🤖 AI Summary
To address critical challenges in deploying generative AI (GenAI) applications on resource-constrained edge devices—namely low system efficiency, high response latency, unfair resource scheduling, and poor performance under static service configurations—this paper proposes the first comprehensive benchmarking framework tailored for edge-centric GenAI systems. The framework supports customizable, multi-application collaborative workflows and introduces two key innovations: an SLO-aware scheduling policy and a custom GPU inference kernel optimized for edge hardware. These enable joint optimization of application-level quality-of-service (measured by SLO attainment rate) and system-level resource utilization. Experimental results demonstrate that greedy scheduling incurs over 30% SLO violations; the custom kernel improves throughput by 2.1×; and the SLO-aware scheduler increases SLO compliance from 68% to 94%. Collectively, this work establishes a foundational methodology for evaluating and optimizing GenAI systems in real-world edge environments.
📝 Abstract
The recent shift in Generative AI (GenAI) applications from cloud-only environments to end-user devices introduces new challenges in resource management, system efficiency, and user experience.
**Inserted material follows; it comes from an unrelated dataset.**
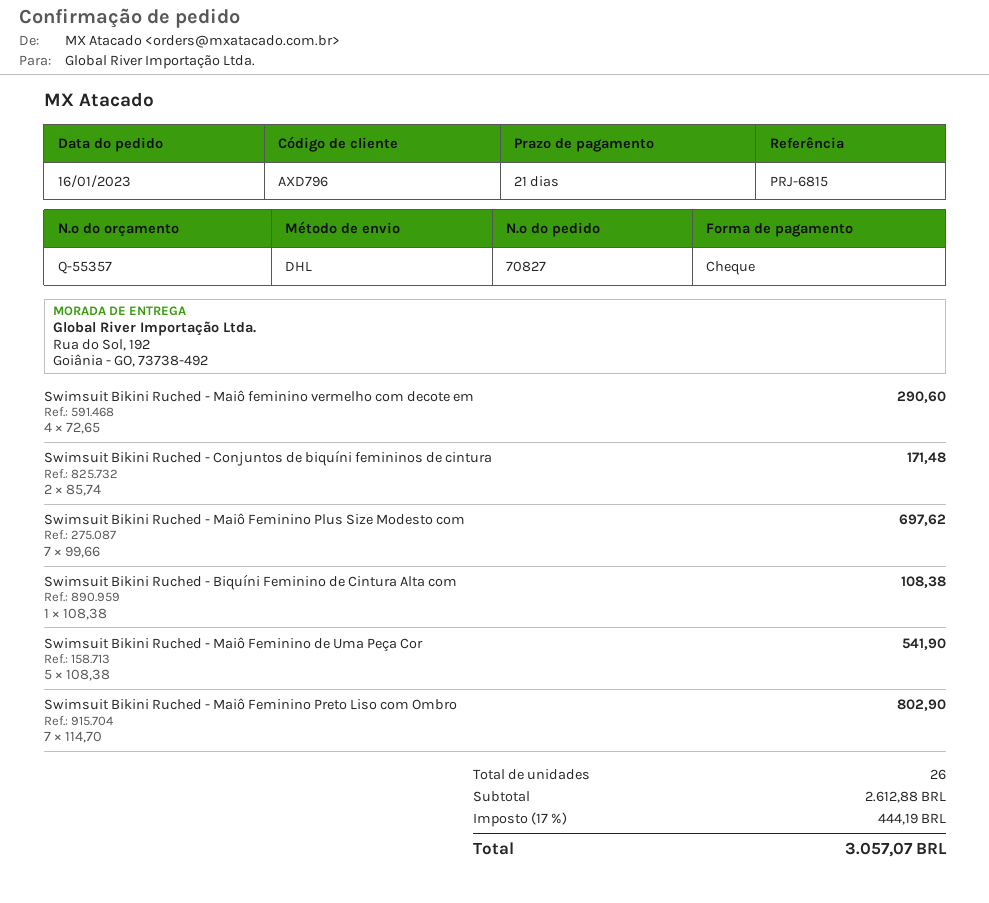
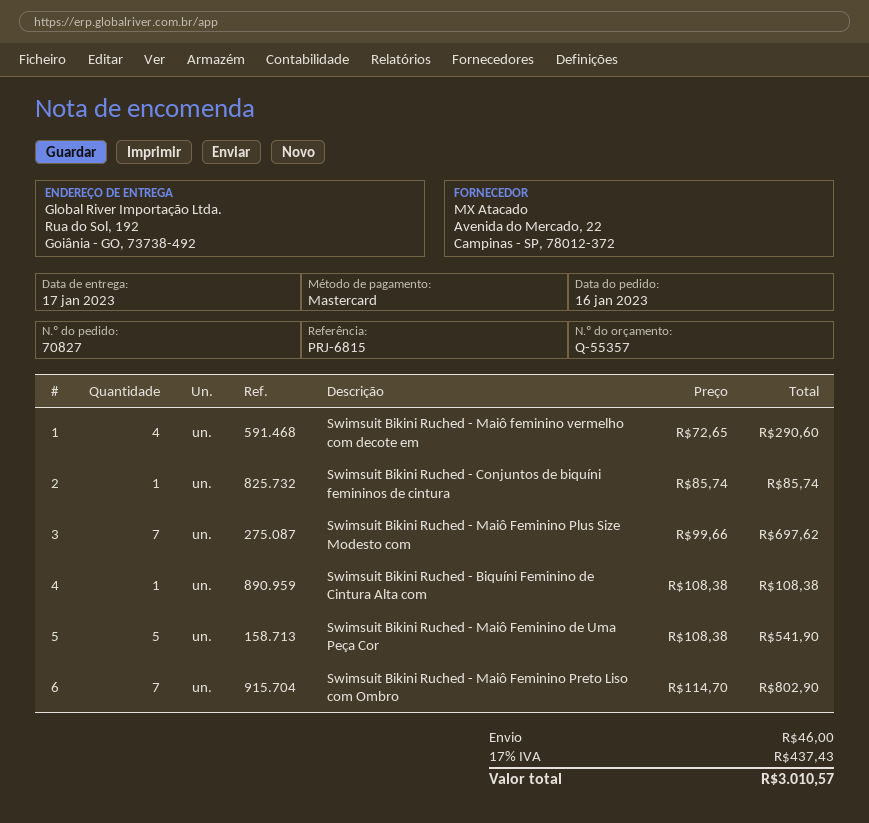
payment method: cheque -> Mastercard
Swimsuit Bikini Ruched - Conjuntos de biquíni femininos de cintura: 2 x 85.74 = 171.48 -> 1 x 85.74 = 85.74
shipping: none -> 46.00
tax: 17% = 444.19 -> 17% = 437.43
total: 3057.07 -> 3010.57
This paper presents ConsumerBench, a comprehensive benchmarking framework designed to evaluate the system efficiency and response time of GenAI models running on end-user devices. Unlike existing benchmarks that assume exclusive model access on dedicated GPUs, ConsumerBench simulates realistic multi-application scenarios executing concurrently on constrained hardware. Furthermore, ConsumerBench supports customizable workflows that simulate complex tasks requiring coordination among multiple applications. ConsumerBench captures both application-level metrics, including latency and Service Level Objective (SLO) attainment, and system-level metrics like CPU/GPU utilization and memory bandwidth. Through extensive experiments, ConsumerBench reveals inefficiencies in resource sharing, unfair scheduling under greedy allocation, and performance pitfalls of static model server configurations. The paper also provides practical insights for model developers and system designers, highlighting the benefits of custom kernels tailored to consumer-grade GPU architectures and the value of implementing SLO-aware scheduling strategies.